Hieronymus Wierix (1553-1619) war um 1610 einer der innovativsten Kupferstecher seiner Zeit. Vor allem schaffte er es, altbekannte Themen in neuen Sichtweisen darzustellen. So auch beim Himmlischen Jerusalem, welches hier als Adelspalast präsentiert wird. Dieser Palast, wahrscheinlich ein Wasserschloss, wird in den Niederlanden oder in Nordfrankreich zu suchen sein. Er findet sich auf einem Flugblatt (37 x 27 Zentimeter groß), welches mit lateinischen Erklärungen versehen wurde. Auf diese Erklärungen beziehen sich die Buchstaben, die man hier im Bild vorfindet. Der filigrane Kupferstich muss in einer hohen Auflage gedruckt worden sein, Kopien findet man noch heute in den Bibliotheken zu Wolfenbüttel, Brüssel, Coburg, New York, Paris und Wien. Die Zeichnung thematisiert den Lebensweg: Auf einer Brücke müssen die Menschen, wenn sie das Schloss überhaupt erreichen wollen, durch eine Pforte (F) gelangen. Doch damit ist man, im Gegenteil zu vielen anderen Bildern, hier noch nicht gerettet. Man muss auf der Brücke weiterlaufen, wo überall Gefahren lauern.

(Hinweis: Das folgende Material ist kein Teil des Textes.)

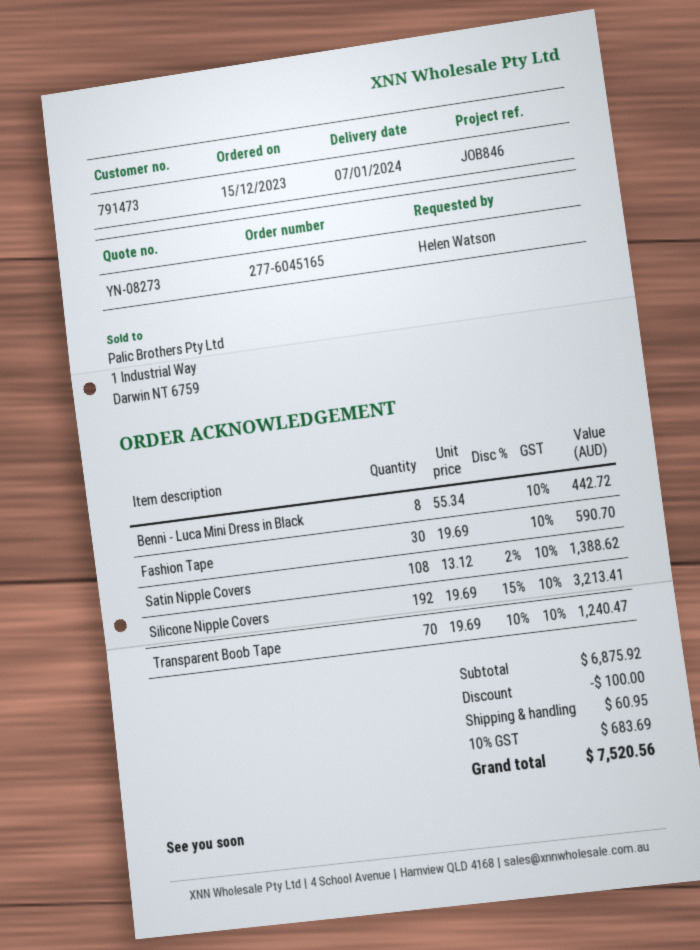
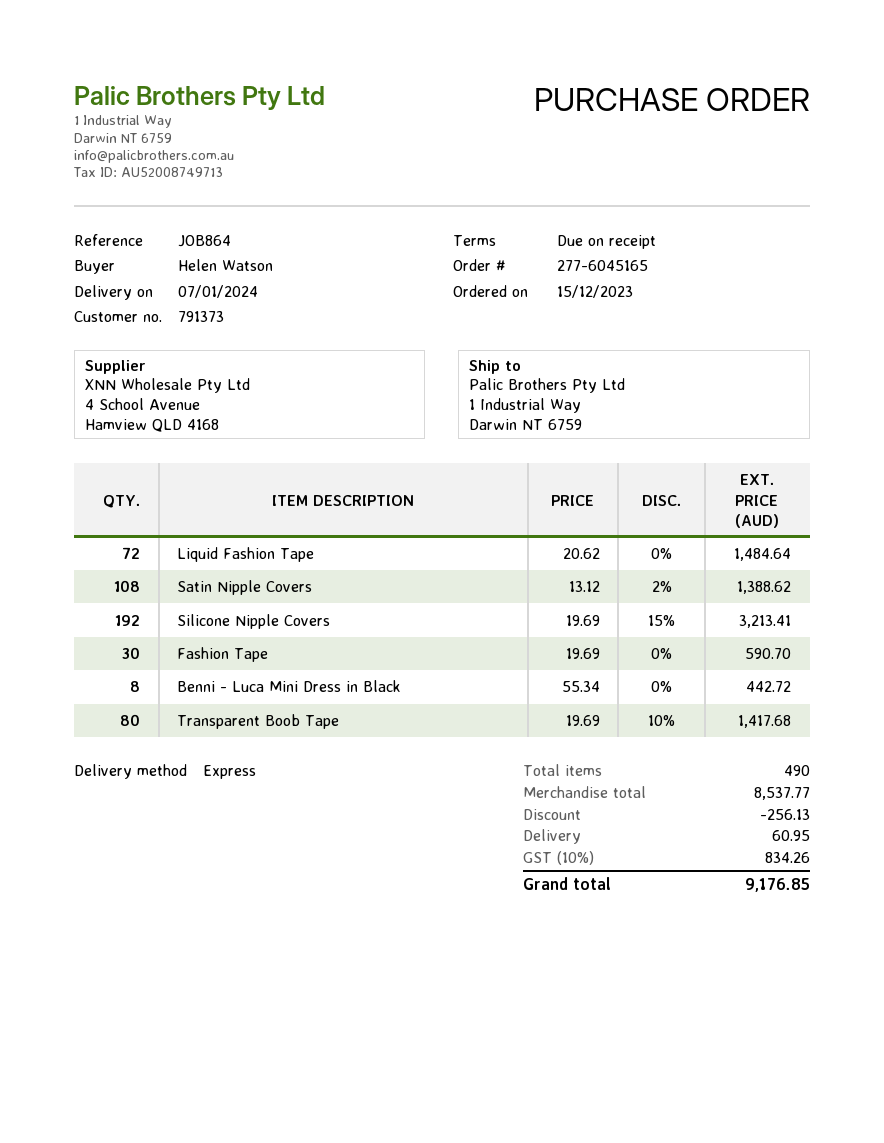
customer number: 791473 -> 791373
reference: JOB846 -> JOB864
Transparent Boob Tape: 70 x 19.69 - 10% = 1240.47 -> 80 x 19.69 - 10% = 1417.68
Liquid Fashion Tape: none -> 72 x 20.62 = 1484.64
subtotal: 6875.92 -> 8537.77
discount: 100.00 -> 256.13
tax: 10% = 683.69 -> 10% = 834.26
total: 7520.56 -> 9176.85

Vom Schloss aus schauen diejenigen, die den Weg bereits hinter sich haben, neugierig aus den Fenstern (D). Auf einer darüber liegenden Balustrade ziehen drei Figuren eine andere Person mit Seilen zu sich, um deren Seele zu retten (C), was wenige Jahre später von Boëtius à Bolswert weitergeführt wird. Am Haupttor unten geleitet ein Engel die Ankommenden ins Innere (G). Auch in dem Palast scheint die Reise nicht zu Ende zu sein: Über dem Dach links fliegen Menschen weiter nach oben und verschwinden in den Wolken.
Durch diesen weit verbreiteten Stich scheint die Idee, dass die Reise mit Betreten des Torbaus noch nicht zu Ende ist, sich vor allem in Neuspanien verbreitet zu haben. Bei vielen Rundtortürmen wird dies übernommen. Man fragt sich allerdings, was der Sinn dieser Vorbauten ist: die erste Pforte führt nicht zum Ziel, der gesamte Bau ist noch nicht das Ziel, was erwartet die Seelen hinter den Wolken?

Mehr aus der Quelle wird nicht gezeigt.